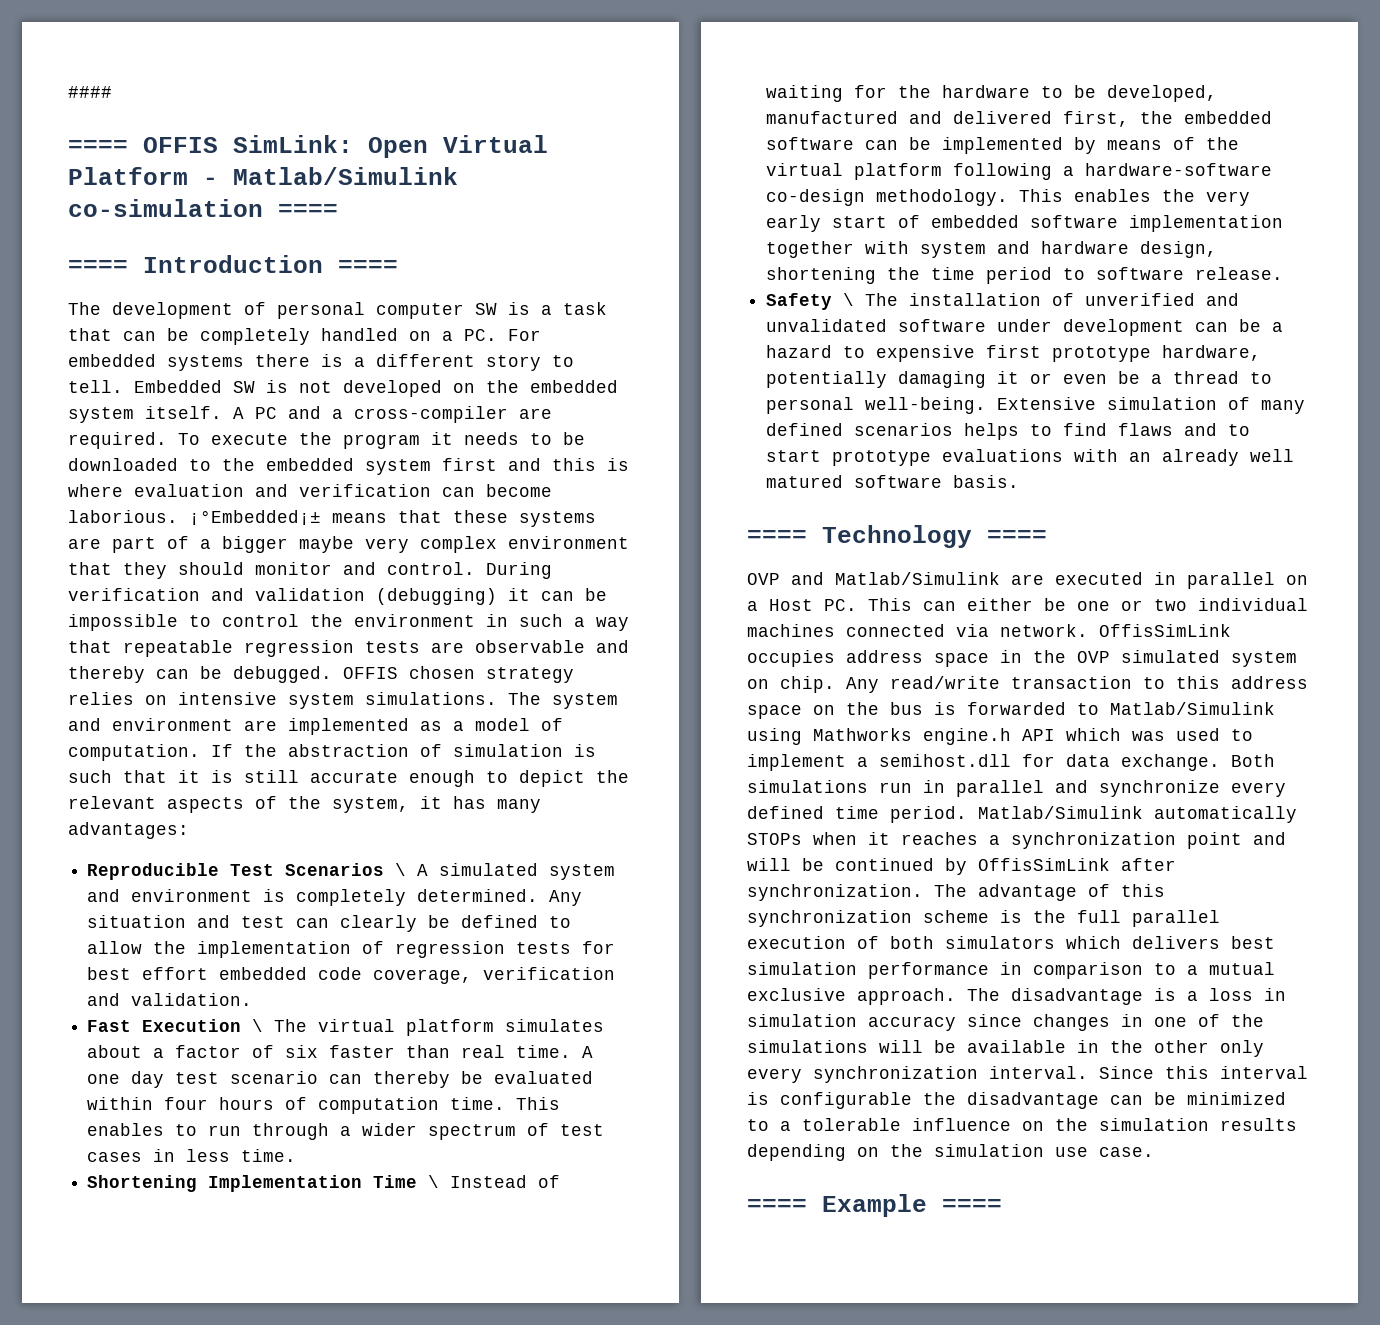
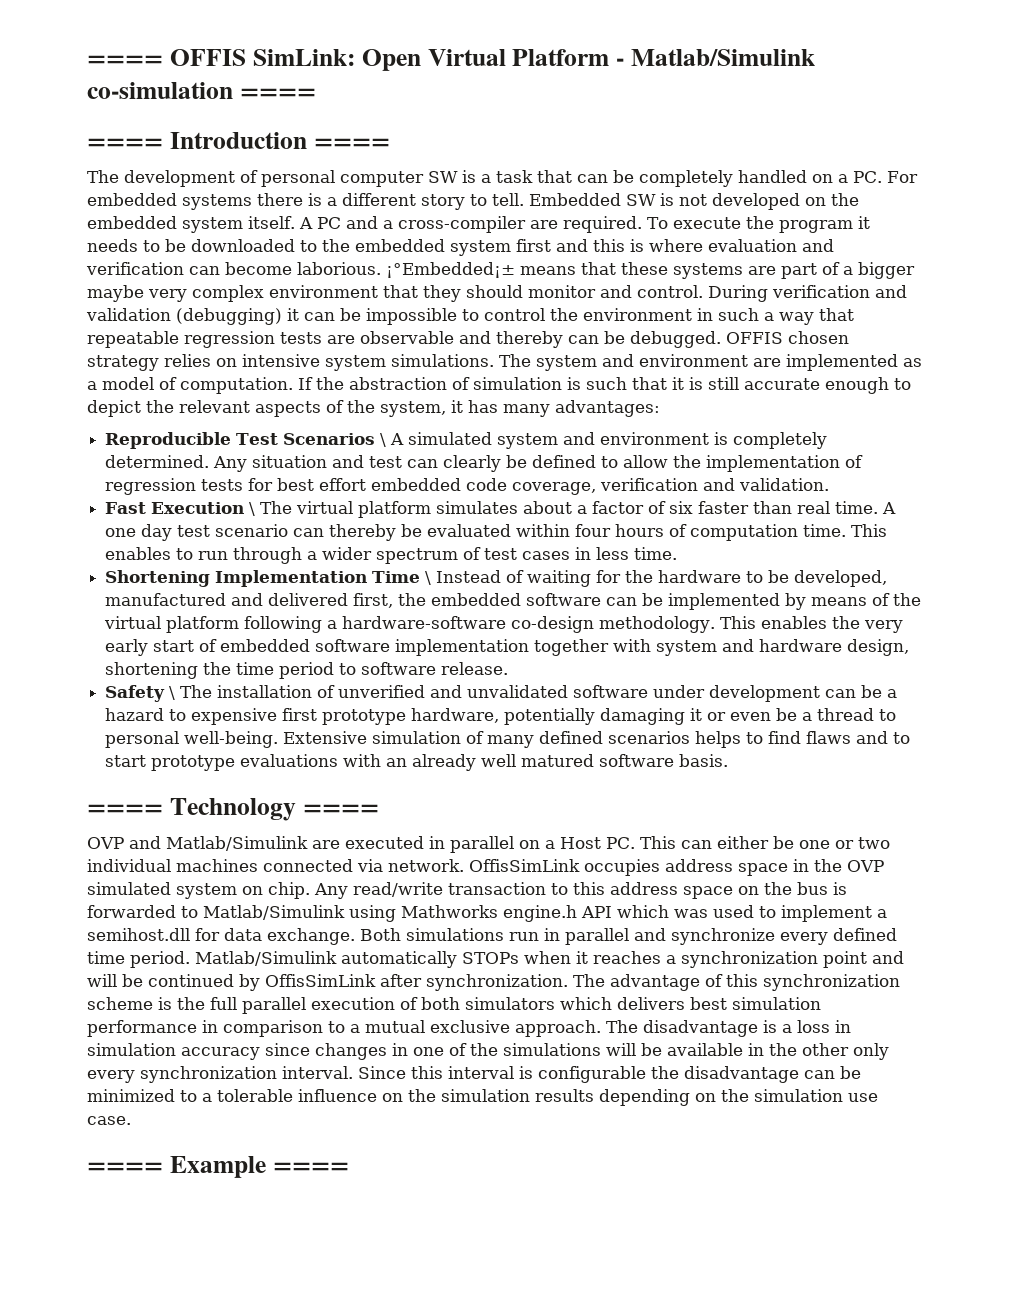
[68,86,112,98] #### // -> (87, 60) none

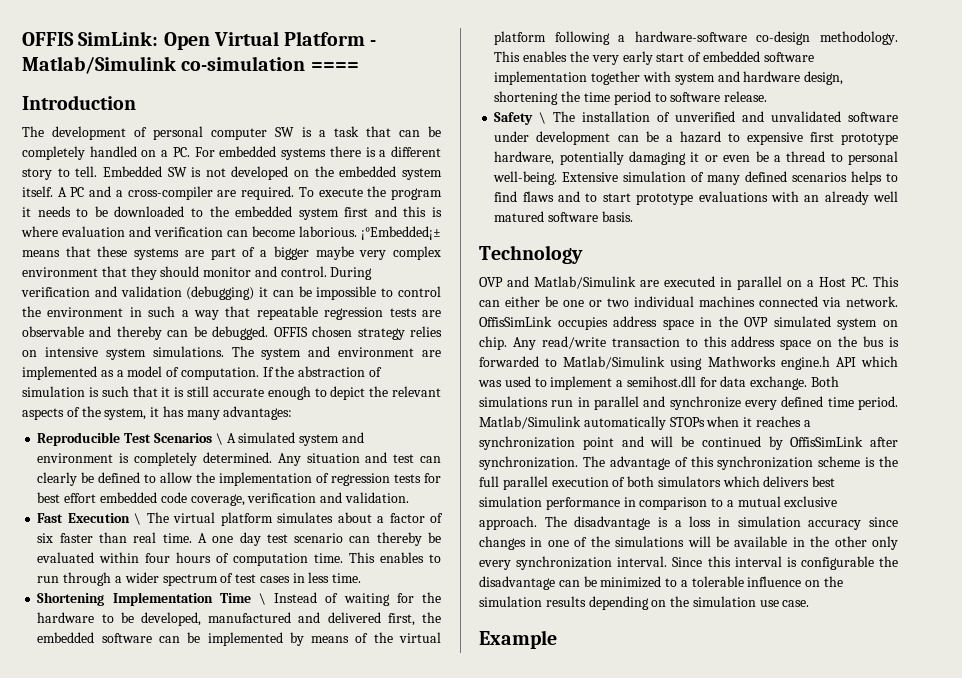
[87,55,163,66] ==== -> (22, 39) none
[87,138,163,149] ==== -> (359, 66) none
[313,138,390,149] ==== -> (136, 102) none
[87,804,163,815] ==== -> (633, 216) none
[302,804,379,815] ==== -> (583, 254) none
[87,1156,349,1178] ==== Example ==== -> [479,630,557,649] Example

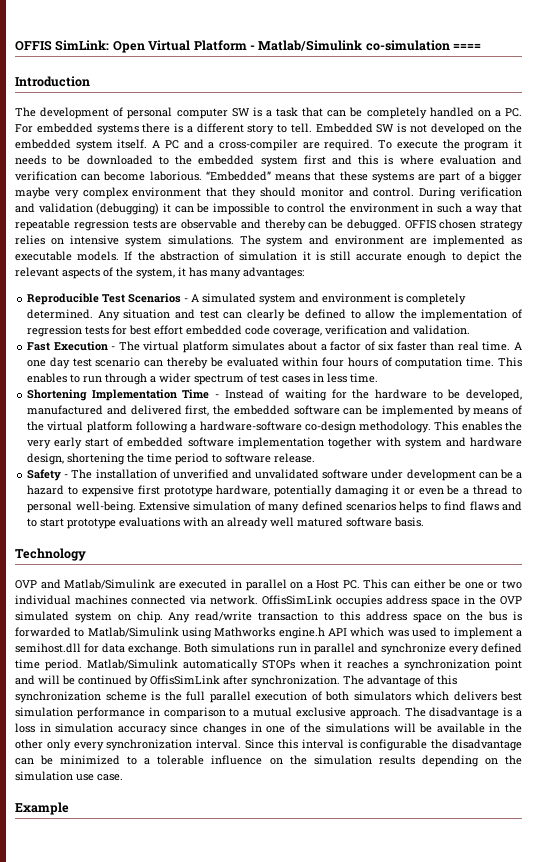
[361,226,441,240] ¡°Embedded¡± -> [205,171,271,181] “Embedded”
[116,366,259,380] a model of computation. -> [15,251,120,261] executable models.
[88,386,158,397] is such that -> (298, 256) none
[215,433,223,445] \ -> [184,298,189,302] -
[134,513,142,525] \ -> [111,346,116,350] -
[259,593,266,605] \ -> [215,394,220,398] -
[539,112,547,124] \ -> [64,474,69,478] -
◆ ◆ ◆ ◆
**EXERCISE BRIEF**
A word-for-word copy of the listing is needed, with no pictures in it.

**EXERCISE RESPONSE**
[68,86,112,98] #### // -> (87, 60) none

[87,55,163,66] ==== -> (22, 39) none
[87,138,163,149] ==== -> (359, 66) none
[313,138,390,149] ==== -> (136, 102) none
[87,804,163,815] ==== -> (633, 216) none
[302,804,379,815] ==== -> (583, 254) none
[87,1156,349,1178] ==== Example ==== -> [479,630,557,649] Example

[361,226,441,240] ¡°Embedded¡± -> [205,171,271,181] “Embedded”
[116,366,259,380] a model of computation. -> [15,251,120,261] executable models.
[88,386,158,397] is such that -> (298, 256) none
[215,433,223,445] \ -> [184,298,189,302] -
[134,513,142,525] \ -> [111,346,116,350] -
[259,593,266,605] \ -> [215,394,220,398] -
[539,112,547,124] \ -> [64,474,69,478] -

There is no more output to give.